I met an insane man once, while walking down a hall. He was sitting in his room, approved for the insane, playing his guitar, also approved for the insane. The room was furnished with trappings equally proven healthy for the insane, a plastic end table, a plastic sippy cup, a window (barred, of course), bedding that had seen its share of insanity, and very little else. He sat upon his insane bed, strumming his insane guitar, nodding his insane head.

The tune was simple and strong, it flowed through him. I watched the music take him over, much like the joy of this sight had overcome my wonder at an insane man playing a melody that made so much sense. He moved expertly over the guitar, an obvious old companion of his. Perhaps they shared their insanity.

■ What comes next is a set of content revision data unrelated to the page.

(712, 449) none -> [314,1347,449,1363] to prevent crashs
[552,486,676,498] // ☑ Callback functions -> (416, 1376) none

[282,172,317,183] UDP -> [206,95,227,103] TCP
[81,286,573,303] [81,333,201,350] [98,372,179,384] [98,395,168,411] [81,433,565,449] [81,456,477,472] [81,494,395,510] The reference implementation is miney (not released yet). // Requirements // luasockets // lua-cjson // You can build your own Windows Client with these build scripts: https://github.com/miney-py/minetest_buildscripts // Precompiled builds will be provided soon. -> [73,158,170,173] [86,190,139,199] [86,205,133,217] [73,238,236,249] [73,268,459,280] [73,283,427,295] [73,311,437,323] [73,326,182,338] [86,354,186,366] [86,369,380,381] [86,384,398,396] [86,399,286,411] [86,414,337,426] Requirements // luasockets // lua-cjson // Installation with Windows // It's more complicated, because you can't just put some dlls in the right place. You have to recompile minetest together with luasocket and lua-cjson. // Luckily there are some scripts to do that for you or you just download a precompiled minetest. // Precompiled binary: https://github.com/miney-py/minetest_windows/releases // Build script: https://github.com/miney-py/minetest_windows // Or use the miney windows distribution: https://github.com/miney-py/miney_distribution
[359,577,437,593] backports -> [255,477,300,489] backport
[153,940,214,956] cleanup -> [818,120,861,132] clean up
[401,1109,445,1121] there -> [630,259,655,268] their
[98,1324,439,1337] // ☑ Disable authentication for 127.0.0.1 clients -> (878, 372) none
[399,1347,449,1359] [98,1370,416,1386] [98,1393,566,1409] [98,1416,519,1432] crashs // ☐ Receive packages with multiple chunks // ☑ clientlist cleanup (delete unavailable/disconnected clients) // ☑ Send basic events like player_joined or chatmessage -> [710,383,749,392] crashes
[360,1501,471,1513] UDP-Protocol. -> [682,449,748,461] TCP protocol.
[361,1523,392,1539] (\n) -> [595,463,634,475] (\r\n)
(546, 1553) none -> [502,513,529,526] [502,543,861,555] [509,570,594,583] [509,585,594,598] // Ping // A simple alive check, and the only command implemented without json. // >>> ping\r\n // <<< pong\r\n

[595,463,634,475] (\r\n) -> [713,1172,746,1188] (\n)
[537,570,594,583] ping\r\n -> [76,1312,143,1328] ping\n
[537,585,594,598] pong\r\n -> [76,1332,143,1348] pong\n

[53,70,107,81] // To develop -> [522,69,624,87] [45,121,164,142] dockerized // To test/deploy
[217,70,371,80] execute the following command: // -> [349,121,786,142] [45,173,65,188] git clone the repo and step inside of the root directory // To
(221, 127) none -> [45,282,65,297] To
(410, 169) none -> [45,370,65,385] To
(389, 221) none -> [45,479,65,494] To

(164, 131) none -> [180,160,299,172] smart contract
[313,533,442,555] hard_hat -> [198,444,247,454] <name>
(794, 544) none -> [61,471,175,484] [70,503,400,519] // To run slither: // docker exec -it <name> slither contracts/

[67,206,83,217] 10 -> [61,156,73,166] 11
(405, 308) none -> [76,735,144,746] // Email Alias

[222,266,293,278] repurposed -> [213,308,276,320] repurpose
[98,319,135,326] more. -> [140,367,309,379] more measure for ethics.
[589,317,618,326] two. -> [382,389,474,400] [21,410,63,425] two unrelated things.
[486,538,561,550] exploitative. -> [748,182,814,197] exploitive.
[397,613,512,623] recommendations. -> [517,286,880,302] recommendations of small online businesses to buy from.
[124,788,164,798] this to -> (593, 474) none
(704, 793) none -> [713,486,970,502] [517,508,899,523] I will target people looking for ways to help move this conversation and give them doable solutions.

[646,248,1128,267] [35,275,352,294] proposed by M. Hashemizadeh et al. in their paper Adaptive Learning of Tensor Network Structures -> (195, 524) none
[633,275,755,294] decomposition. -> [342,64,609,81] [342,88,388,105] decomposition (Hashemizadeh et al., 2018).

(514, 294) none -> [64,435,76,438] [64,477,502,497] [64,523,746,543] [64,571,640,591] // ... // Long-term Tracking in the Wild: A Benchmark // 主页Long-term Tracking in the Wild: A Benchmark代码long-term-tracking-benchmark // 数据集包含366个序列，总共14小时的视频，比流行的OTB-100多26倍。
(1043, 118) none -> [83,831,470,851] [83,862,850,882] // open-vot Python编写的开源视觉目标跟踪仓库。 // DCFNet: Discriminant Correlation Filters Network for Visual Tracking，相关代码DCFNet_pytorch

The melody broke, became disjointed, as though a novice had occupied his hands. The insane man took on an aire of pain and gently closed his eyes. With breath pulled deep, a mixture of anguish and ecstasy swirled about his face and he began to play again, the perfect melody from before returning as though it had never left, only been inaudible to the insane man for a moment.

"I'm not crazy."

"I know."

"How do you know? How could you know?"

"I don't."

The Insane Man

"If you're going to be crazy, you have to get paid for it or else you're going to be locked up." - Hunter S. Thompson

I met an insane man once, while sitting at a desk. He was seated across from me at this same desk. The room we occupied was furnished with trinkets of opulence. The desk in which we sat was made of a wood he was very proud of, it was foreign. The rug upon which the desk sat was made of a thread he was very proud of, it was foreign. The chair he sat in was a throne, made of a leather he was very proud of, it was foreign. I remember feeling lower than him, though I could never truly figure out if that feeling was fact.

Surrounding this parade of foreign finery were certificates of achievement from many an institution, each bedazzled with gold sparkles that shone bright in the artificial light. He pointed to the one he was most proud of...it was foreign.

He talked at me. He told me of his many successes and how I could achieve all he had with a little hard work and determination. He had spent his life gaining people's trust, so that they would allow him to invest their money. He had done this well apparently.

"I'm not crazy. The system works."

"I know."

"How do you know? How could you know?"

"I don't."

The Insane Man

"It appeared that it was nature's own inherent law of diversity that had conquered us...our 'united interests' were directly at war with the individualities of persons and circumstances and the instinct of self-preservation." - Josiah Warren

I met an insane man once, at an event labelled "community." He rushed to me as I entered the room, and embraced me, though we had never met. The smile was happy and broad, but his eyes were devastated and hollow. They told of a man so very lost. They told of a man so very frightened. They told of a man so very willing to offer himself up to a thing larger than what he believed he was. They told of a man no longer a man at all.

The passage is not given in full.